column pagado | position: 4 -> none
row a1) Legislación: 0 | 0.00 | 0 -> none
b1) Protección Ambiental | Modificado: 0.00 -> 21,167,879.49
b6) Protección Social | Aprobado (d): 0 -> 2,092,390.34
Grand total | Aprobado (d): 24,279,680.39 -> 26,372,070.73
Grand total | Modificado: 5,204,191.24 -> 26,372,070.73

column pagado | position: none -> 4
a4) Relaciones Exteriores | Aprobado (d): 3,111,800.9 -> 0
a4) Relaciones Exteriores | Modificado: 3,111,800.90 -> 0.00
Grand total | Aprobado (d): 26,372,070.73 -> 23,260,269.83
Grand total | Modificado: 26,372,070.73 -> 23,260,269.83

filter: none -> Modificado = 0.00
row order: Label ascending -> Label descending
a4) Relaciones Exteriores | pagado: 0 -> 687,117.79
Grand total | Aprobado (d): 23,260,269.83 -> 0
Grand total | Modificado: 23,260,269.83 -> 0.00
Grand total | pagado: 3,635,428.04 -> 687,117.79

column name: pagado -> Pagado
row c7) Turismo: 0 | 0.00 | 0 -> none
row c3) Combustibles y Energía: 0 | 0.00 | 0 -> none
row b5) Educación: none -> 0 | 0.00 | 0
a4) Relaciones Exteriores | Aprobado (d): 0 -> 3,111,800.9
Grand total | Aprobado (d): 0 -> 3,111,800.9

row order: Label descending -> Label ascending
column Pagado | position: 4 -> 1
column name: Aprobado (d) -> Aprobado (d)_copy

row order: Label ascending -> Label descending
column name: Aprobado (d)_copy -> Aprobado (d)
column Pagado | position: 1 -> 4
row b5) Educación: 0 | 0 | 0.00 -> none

+---+

*WORK TO BE COMPLETED*
From the line holding "Grand total | pagado: 3,635,428.04" to the last line of the material above, reproduce every line exactly, and only those.

*EXERCISE ANSWER*
Grand total | pagado: 3,635,428.04 -> 687,117.79

column name: pagado -> Pagado
row c7) Turismo: 0 | 0.00 | 0 -> none
row c3) Combustibles y Energía: 0 | 0.00 | 0 -> none
row b5) Educación: none -> 0 | 0.00 | 0
a4) Relaciones Exteriores | Aprobado (d): 0 -> 3,111,800.9
Grand total | Aprobado (d): 0 -> 3,111,800.9

row order: Label descending -> Label ascending
column Pagado | position: 4 -> 1
column name: Aprobado (d) -> Aprobado (d)_copy

row order: Label ascending -> Label descending
column name: Aprobado (d)_copy -> Aprobado (d)
column Pagado | position: 1 -> 4
row b5) Educación: 0 | 0 | 0.00 -> none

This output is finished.